Stored dataset items
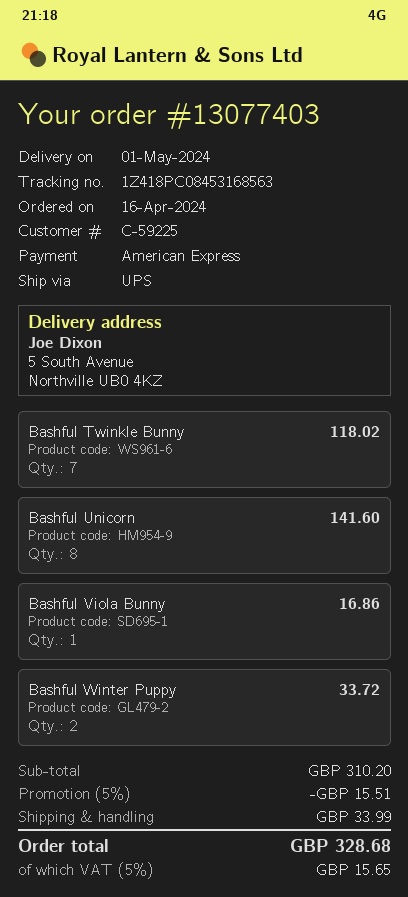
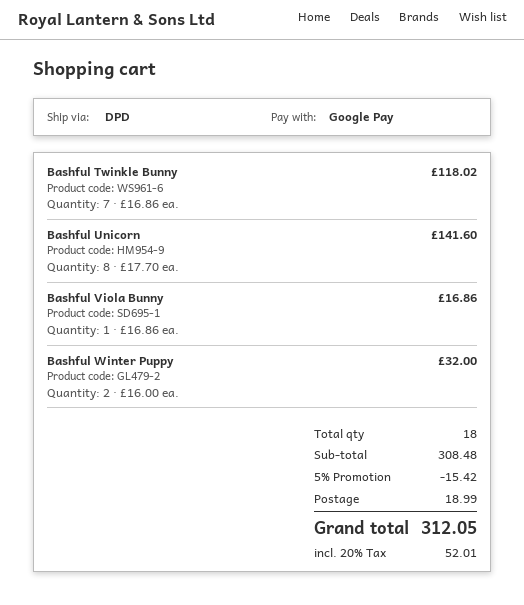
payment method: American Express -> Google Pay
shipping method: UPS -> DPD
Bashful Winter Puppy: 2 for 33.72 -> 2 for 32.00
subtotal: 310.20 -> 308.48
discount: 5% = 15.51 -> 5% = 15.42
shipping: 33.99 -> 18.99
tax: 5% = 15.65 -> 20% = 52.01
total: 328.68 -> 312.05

--

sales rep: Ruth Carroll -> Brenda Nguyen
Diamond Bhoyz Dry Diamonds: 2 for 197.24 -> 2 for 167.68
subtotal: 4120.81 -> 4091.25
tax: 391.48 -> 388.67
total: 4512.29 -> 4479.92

--- ASSIGNED TASK ---
Look above for the line with "shipping: 33.99 -> 18.99" and the line with "total: 328.68 -> 312.05"; transcribe both and all lines in between, exactly, and nothing else.

--- TASK OUTPUT ---
shipping: 33.99 -> 18.99
tax: 5% = 15.65 -> 20% = 52.01
total: 328.68 -> 312.05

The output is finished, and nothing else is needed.